Women’s conference offers diversity By Treena Mielke Diversity, the theme of this year’s Rimbey’s annual women’s conference, is reflected in the choice of as well as the variety of vendors and fascinating keynote speaker who will be in attendance. The conference will be held Feb. 14 from 8:30 a.m. to 3:30 p.m. at the Rimbey Community Centre and promises to provide a day well worth attending with an interesting potpourri of sessions and shopping opportunities. Following registration and refreshments, the day will kickoff with a welcome and presentation by keynote speaker Noreen Olson whose talk entitled, That’s My Story and I’m Sticking To It, will be sure to set the mood for a great day to follow. Olson, who was raised west of Ponoka, is a farm wife who wrote a biweekly column for the Didsbury Review for 26 years. She has also written several books in which she combined humor with nostalgia, warmth, social comment and love of her family, animals, birds and the country.

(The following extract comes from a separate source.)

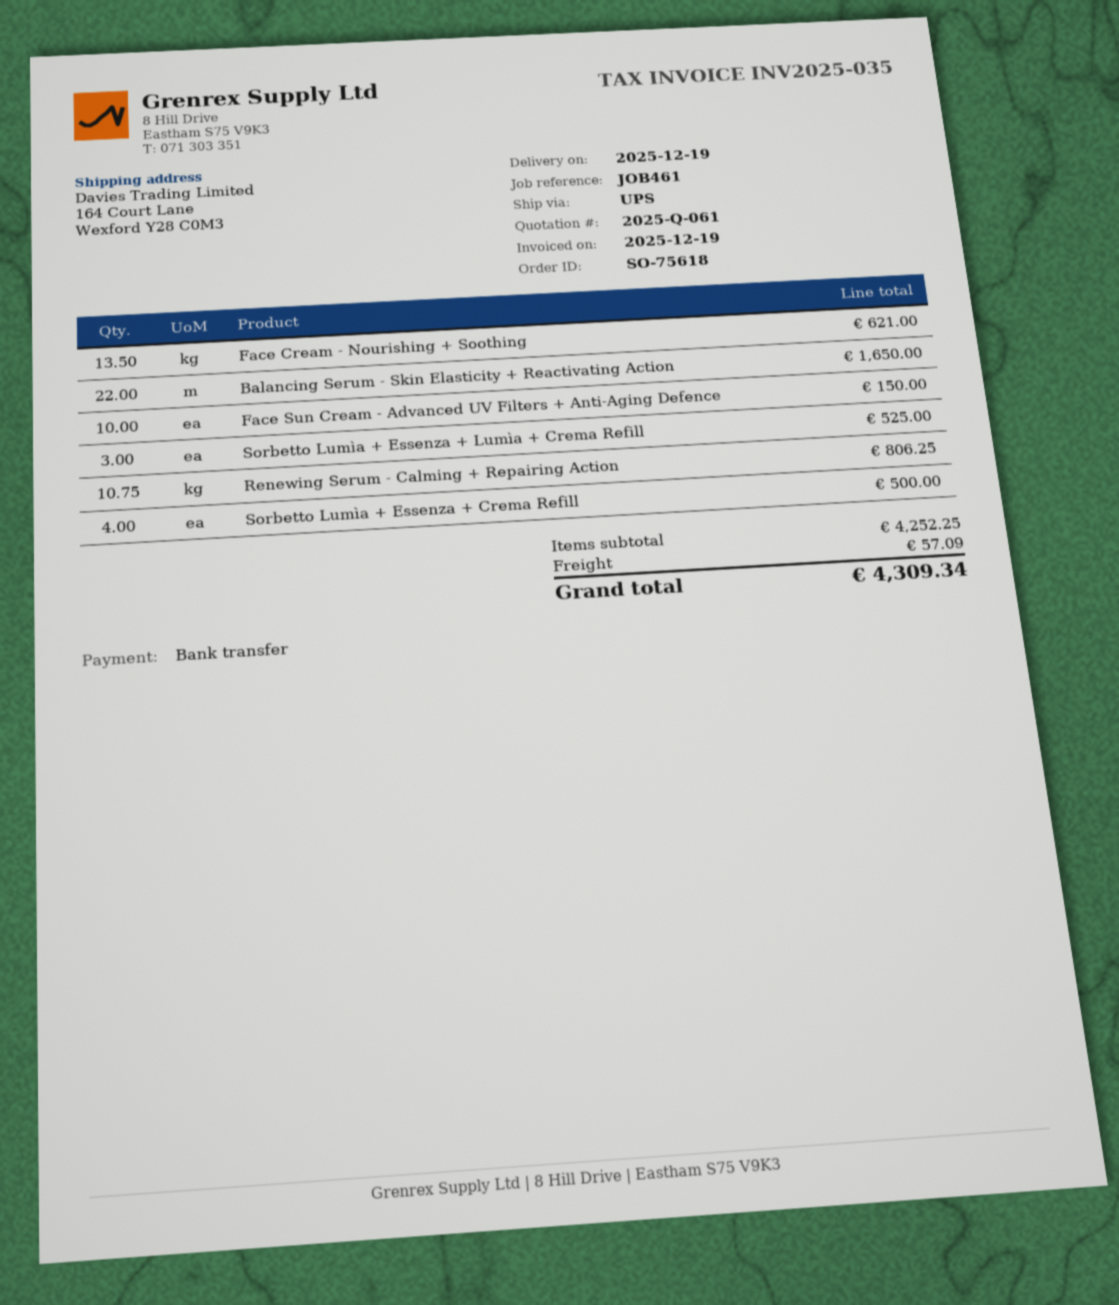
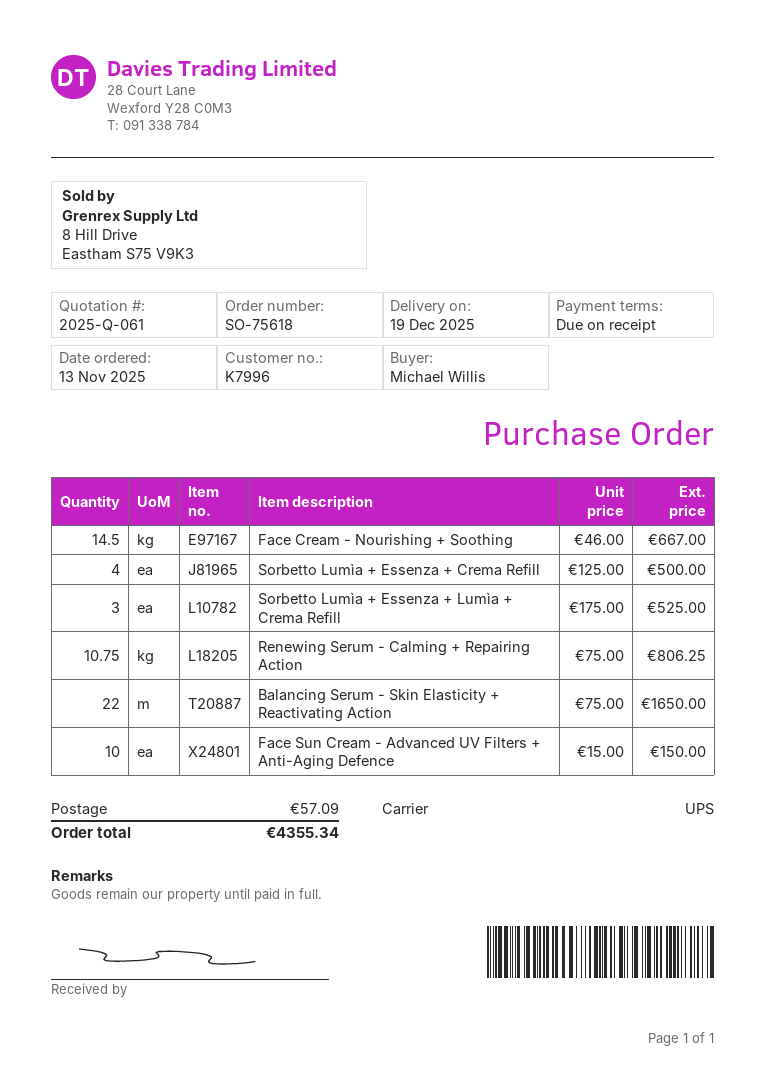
Face Cream - Nourishing + Soothing: 13.5 for 621.00 -> 14.5 for 667.00
total: 4309.34 -> 4355.34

She is a long-time member of Alberta Women’s Institute and active in the Sons of Norway and Parkhills Women’s Guild and past chairperson of the Alberta Rural Childcare Pilot project. Following the keynote speaker, the ladies in attendance will have the

opportunity to take part in three concurrent sessions. Kerry Huber, a nutritionist with Alberta Health Services in Wetaskiwin, will offer the session, Healthy Eating Starts Here; Cooking with Beans and Lentils. Those who wish to enhance their creative side may wish to take part in a session led by storyteller and author Mary Hays. Hays learned the art of storytelling as a child at the kitchen table but notes the creative art is not just for the young and people of all ages delight in the stimulation and enjoyment of listening to a fine story. Her storytelling has taken her across Canada to Brazil and to London, England. Ladies who wish to learn more about the therapeutic benefits of drumming may wish to take in the session led by Tanya Schur, a certified HealthRHYTHMS trainer and Fit Rhythms trainer. Schur holds a MA in leadership studies from the Royal Roads University and is executive director of Red Deer Native Friendship Centre. Her session taps into the excitement of creating deeper connections that have proven to strengthen the immune system and enliven your spirit. After lunch and entertainment provided by Mary Hays, who will give a

short presentation entitled, A Recipe for Life – Mrs. Nikanen’s Bread, the Taoist Tai Chi Society will teach some moves. These exercises, based in eastern tradition, help increase focus, balance and an overall sense of well-being. Theresa Turner from Direct Travel in Ponoka will speak about travelling to such places as Turkey, Paris, India and New York. Anna Schappell from Country Thyme Farms will give valuable tips about cooking with and growing herbs. For registration information contact Family and Community Support Services at 403843-2030. Registration forms are also available at businesses in several communities in the surrounding area.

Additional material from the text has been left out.